The cytotoxicity of IIc was measured in Neuro2A cells. Cells were plated in 96-well plates at a density of 40.000 cells/well and grown under conventional conditions (0,2 mL per well in RPMI medium 10%FBS and supplemented with pyruvate and antibiotics). The day after, cells were exposed during 24h to 1, 10 or 100 μM EV-19. Afterwards, cell viability was assessed using the MTT method. Briefly, 20 μL of a solution of 5mg/ml of 3-(4,5-dimethyl-2-thiazolyl)-2,5-diphenyl-2H-tetrazolium bromide in PBS was added in each well and after 1h in the cell incubator the supernatant was discarded and cells lysed with 200 μL DMSO. After shaking, absorbance was measured at 595 nm in a Biotek PowerWave HT plate reader. Assays were performed in triplicate and no difference was found between controls and drug-treated cells at any concentration.

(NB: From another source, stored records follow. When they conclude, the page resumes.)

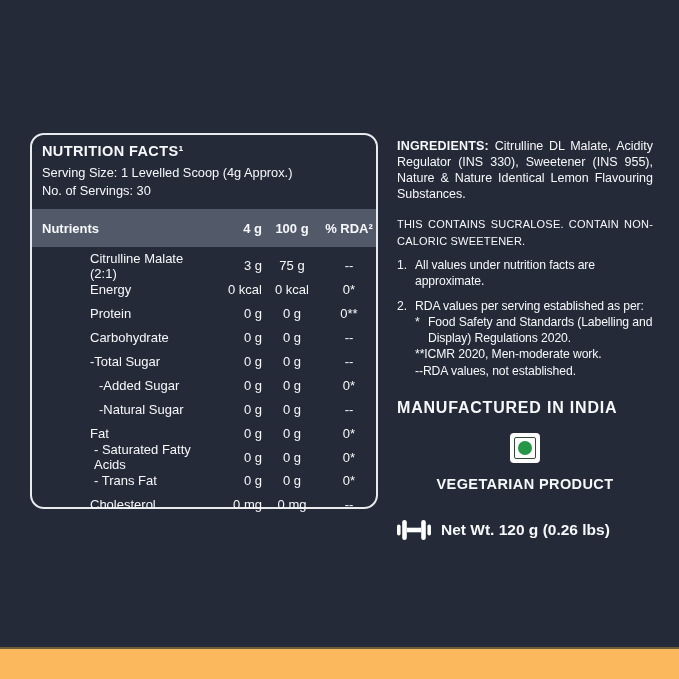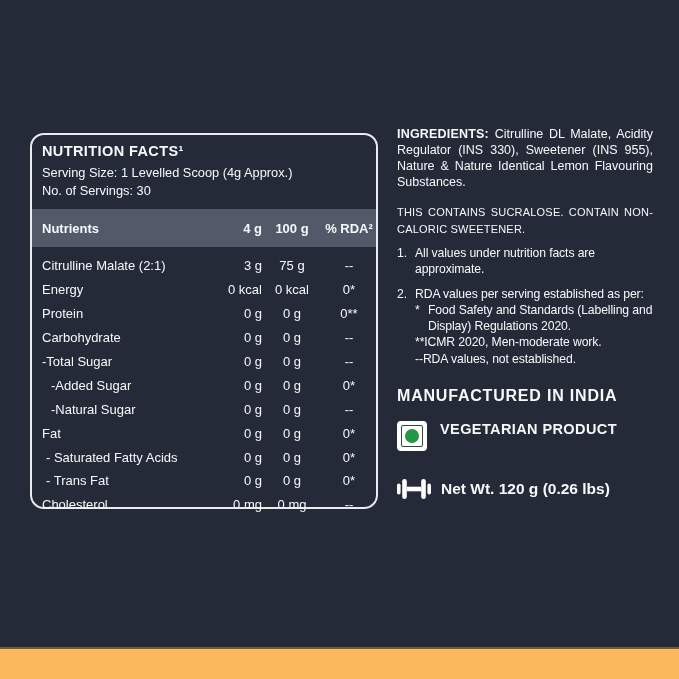--- a/index.html
+++ b/index.html
@@ -32,7 +32,7 @@
   .nrow { display: flex; align-items: center; height: 23.9px; font-size: 13px; }
 
   
-  .right-col { position: absolute; left: 397px; top: 120px; width: 256px; }
+  .right-col { position: absolute; left: 397px; top: 132px; width: 256px; }
   .ingredients { margin: 6px 0 0 0; font-size: 12.5px; line-height: 16px; text-align: justify; }
   .ingredients b { letter-spacing: .2px; }
   .warning { margin: 14px 0 0 0; font-size: 11px; line-height: 16.5px; text-align: justify; letter-spacing: .2px; }

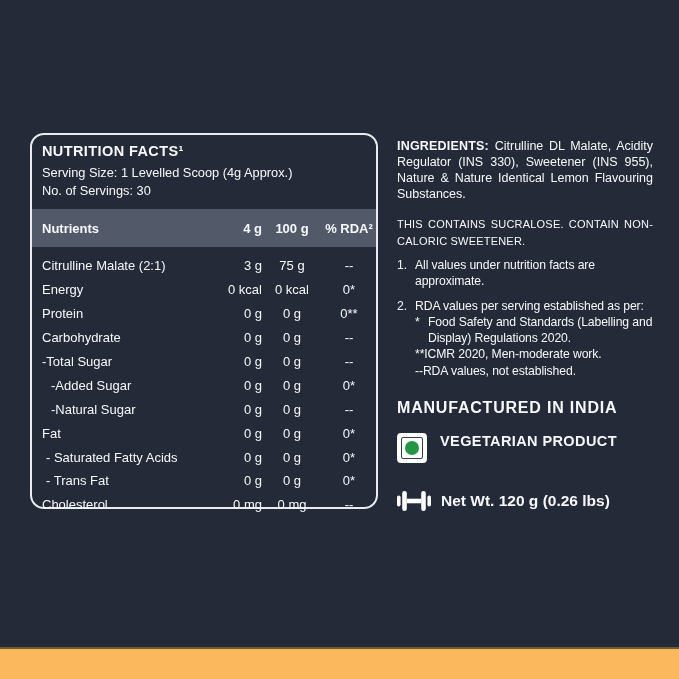--- a/index.html
+++ b/index.html
@@ -28,7 +28,7 @@
   .c-v1 { width: 68px; flex: 0 0 68px; text-align: right; }
   .c-v2 { width: 60px; flex: 0 0 60px; text-align: center; }
   .c-rda { width: 54px; flex: 0 0 54px; text-align: center; }
-  .rows { margin-top: 7px; }
+  .rows { margin-top: 7px; padding-left: 48px; }
   .nrow { display: flex; align-items: center; height: 23.9px; font-size: 13px; }
 
   

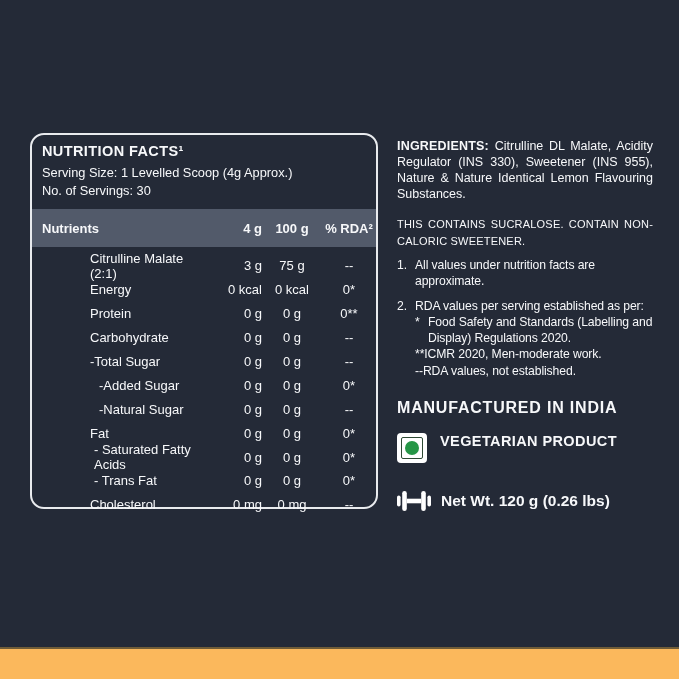--- a/index.html
+++ b/index.html
@@ -43,7 +43,7 @@
   .subnote { display: flex; }
   .sub-marker { width: 13px; flex: 0 0 13px; }
   .mfg { margin-top: 20px; font-size: 16px; font-weight: bold; letter-spacing: .8px; white-space: nowrap; }
-  .veg-row { margin-top: 16px; display: flex; align-items: flex-start; gap: 13px; }
+  .veg-row { margin-top: 16px; display: flex; align-items: center; gap: 13px; flex-direction: column; }
   .veg-mark {
     width: 30px; height: 30px; background: #ffffff; border-radius: 4px;
     display: flex; align-items: center; justify-content: center; flex: 0 0 30px;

Several benzohomoadamantane-based amines were synthesized.

The compounds were evaluated as blockers of the NMDA receptor.

A previously reported compound was as potent as the clinically approved memantine.

Electrophysiological characterization of a selected amine was carried out.

The selected amine showed positive effects in in vivo models of Alzheimer’s disease.